How can I improve the performance of my Julia program for excellent numbers?

Question

I've been playing with some Perl programs to calculate excellent numbers. Although the runtimes for my solutions were acceptable, I thought a different language, especially one designed for numeric stuff, might be faster. A friend suggested Julia, but the performance I'm seeing is so bad I must be doing something wrong. I've looked through the Performance Tips and don't see what I should improve:

digits = int( ARGS[1] )

const k = div( digits, 2 )

for a = ( 10 ^ (k - 1) ) : ( 10 ^ (k) - 1 )
    front = a * (10 ^ k + a)

    root = floor( front ^ 0.5 )

    for b = ( root - 1 ): ( root + 1 )
        back = b * (b - 1);
        if back > front
            break
        end
        if log(10,b) > k
            continue
        end
        if front == back
            @printf "%d%d
" a b
        end
    end
 end

I have an equivalent C program that's an order of magnitude faster instead of the factor of 2 noted on the Julia page (although most of the Stackoverflow questions about Julia's speed seem to point out flawed benchmarks from that page):

And the non-optimized pure Perl I wrote takes half as long:

use v5.20;

my $digits = $ARGV[0] // 2;
die "Number of digits must be even and non-zero! You said [$digits]
"
    unless( $digits > 0 and $digits % 2 == 0 and int($digits) eq $digits );

my $k  = ( $digits / 2 );

foreach my $n ( 10**($k-1) .. 10**($k) - 1 ) {
    my $front = $n*(10**$k + $n);
    my $root = int( sqrt( $front ) );

    foreach my $try ( $root - 2 .. $root + 2 ) {
        my $back = $try * ($try - 1);
        last if length($try) > $k;
        last if $back > $front;
        # say "	n: $n back: $back try: $try front: $front";
        if( $back == $front ) {
            say "$n$try";
            last;
            }
        }
    }

I'm using the pre-compiled Julia for Mac OS X since I couldn't get the source to compile (but I didn't try beyond it blowing up the first time). I figure that's part of it.
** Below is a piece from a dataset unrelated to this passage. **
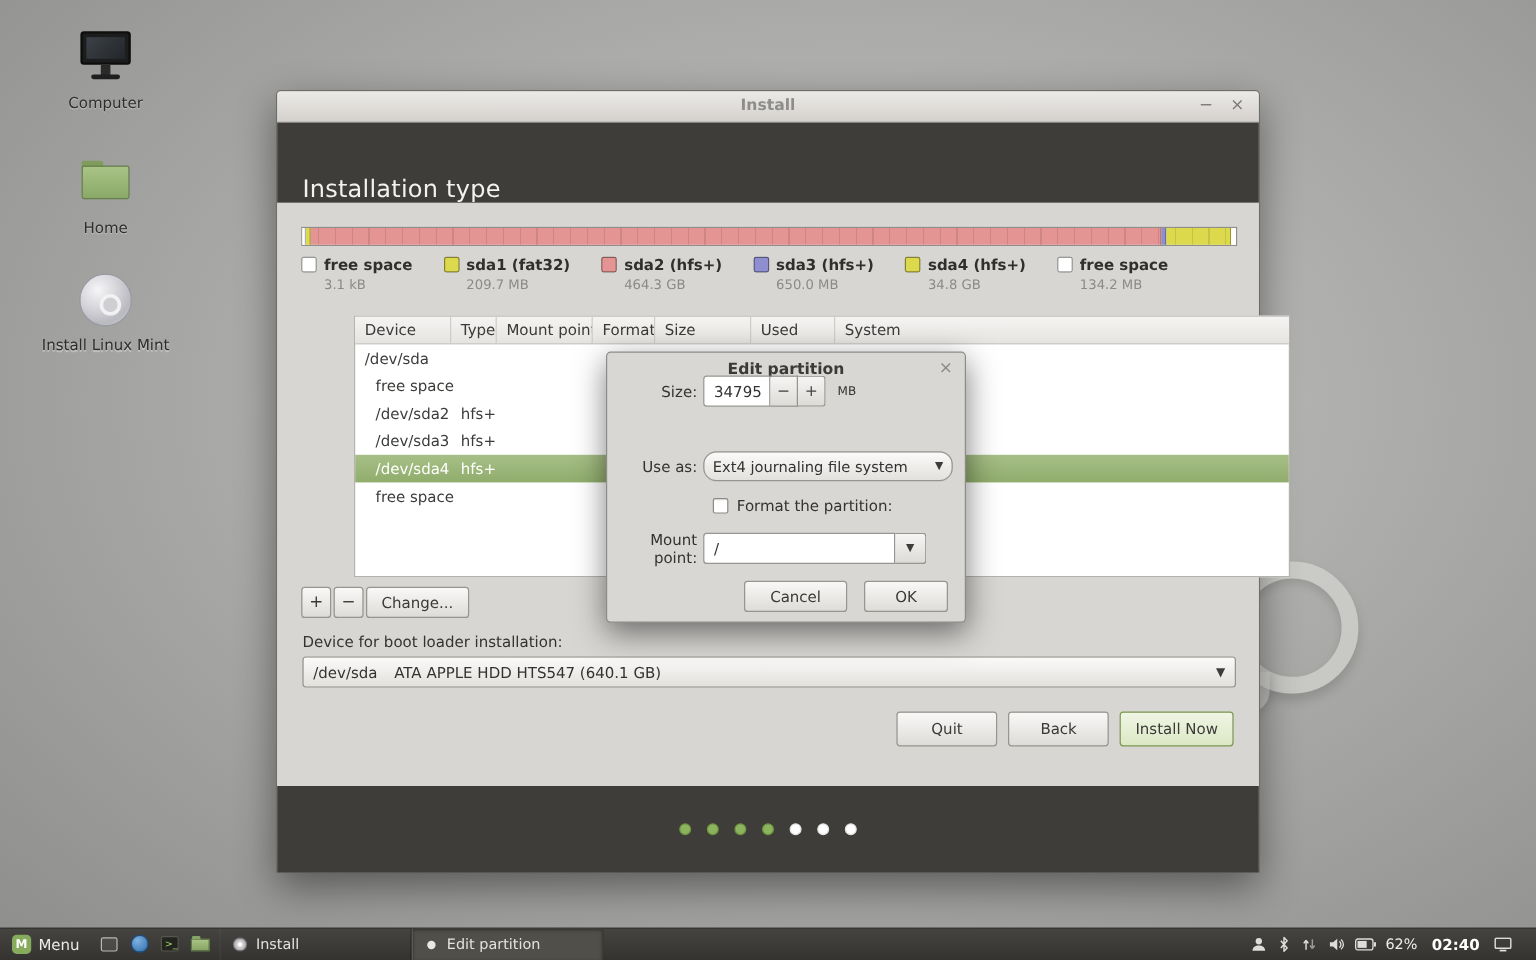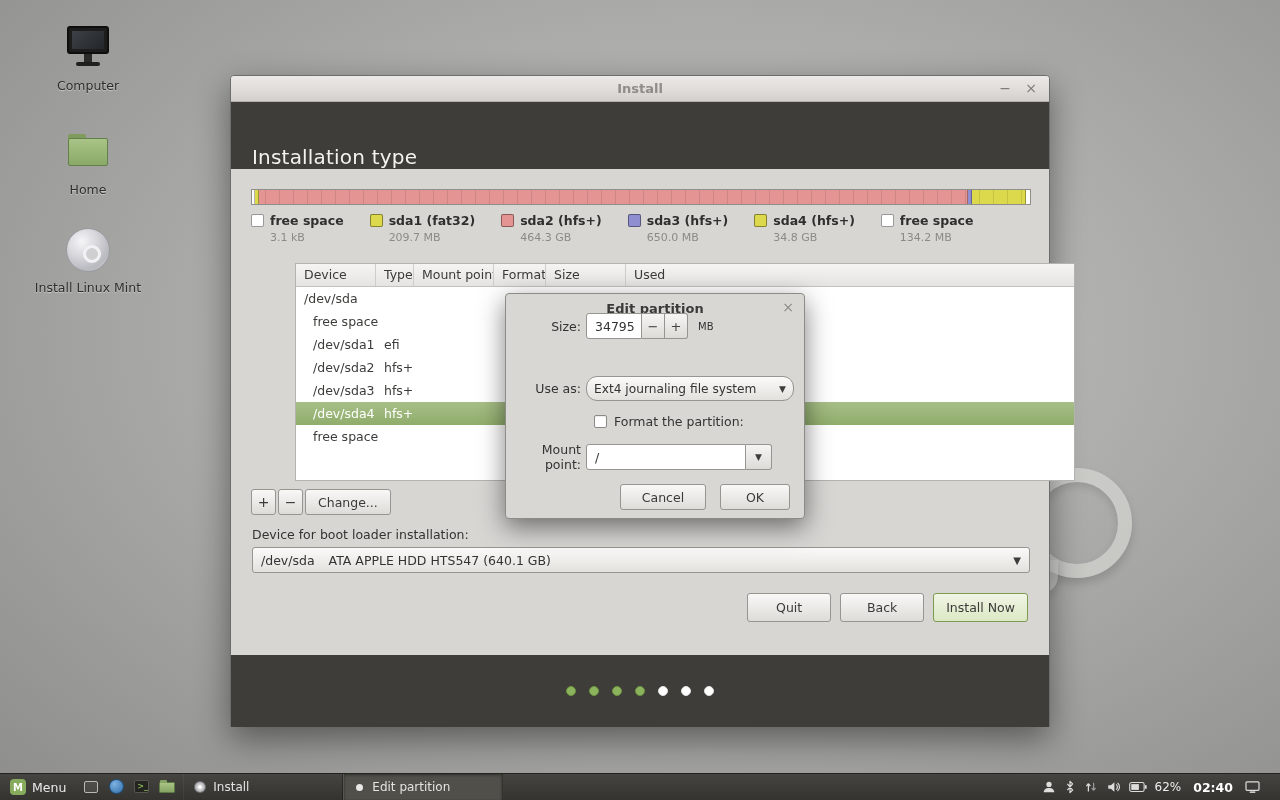"System" div.hc { html: none -> <div>System</div> }
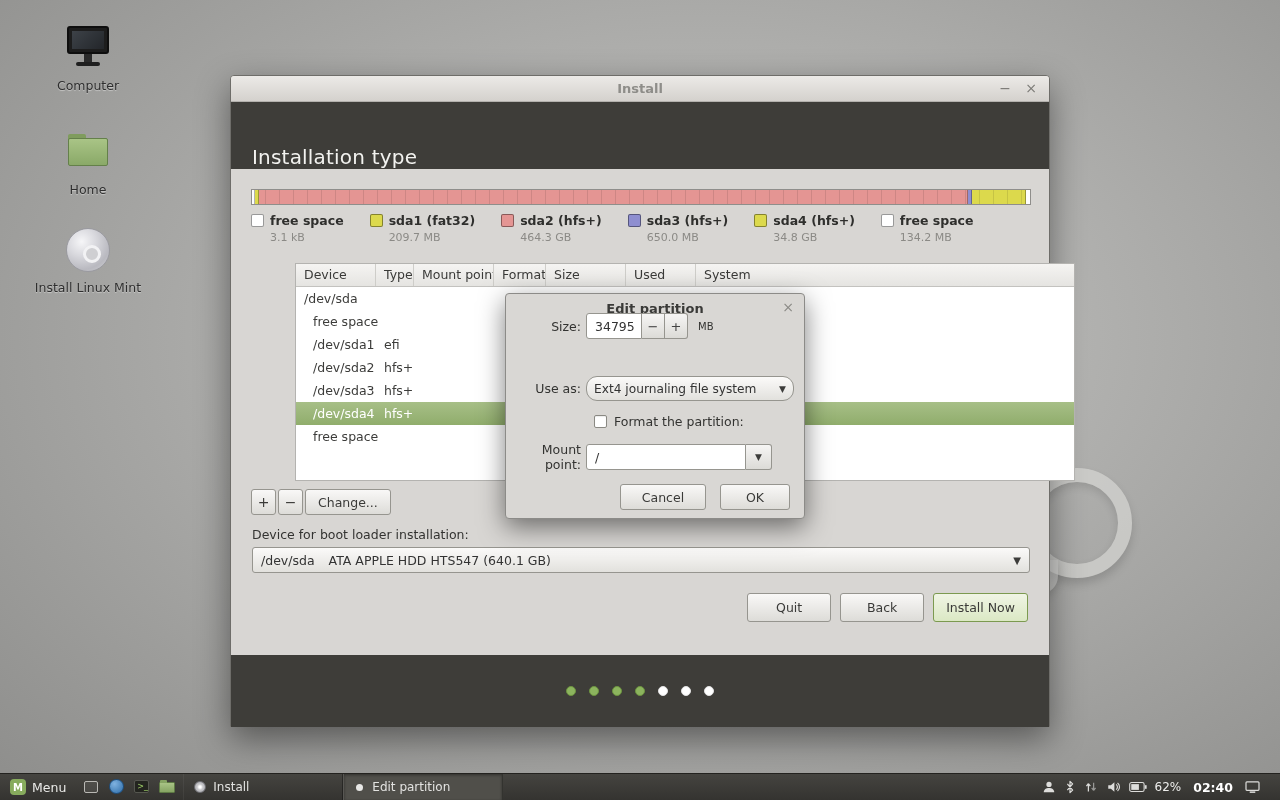"/dev/sda1" div.t-row { html: <div> <div>/dev/sda1</div> <div>efi</div> <div></div> <div> <div></div> </div> <div></div> <div></div> <div></div> </div> -> none }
Also, I see about a 0.7 second start up time for any Julia program (see Slow Julia Startup Time), which means the equivalent compiled C program can run about 200 times before Julia finishes once. As the runtime increases (bigger values of digits) and the startup time means less, my Julia program is still really slow.

I haven't gotten to the part for very large numbers (20+ digit excellent numbers) which I didn't realize Julia doesn't handle those any better than most other languages.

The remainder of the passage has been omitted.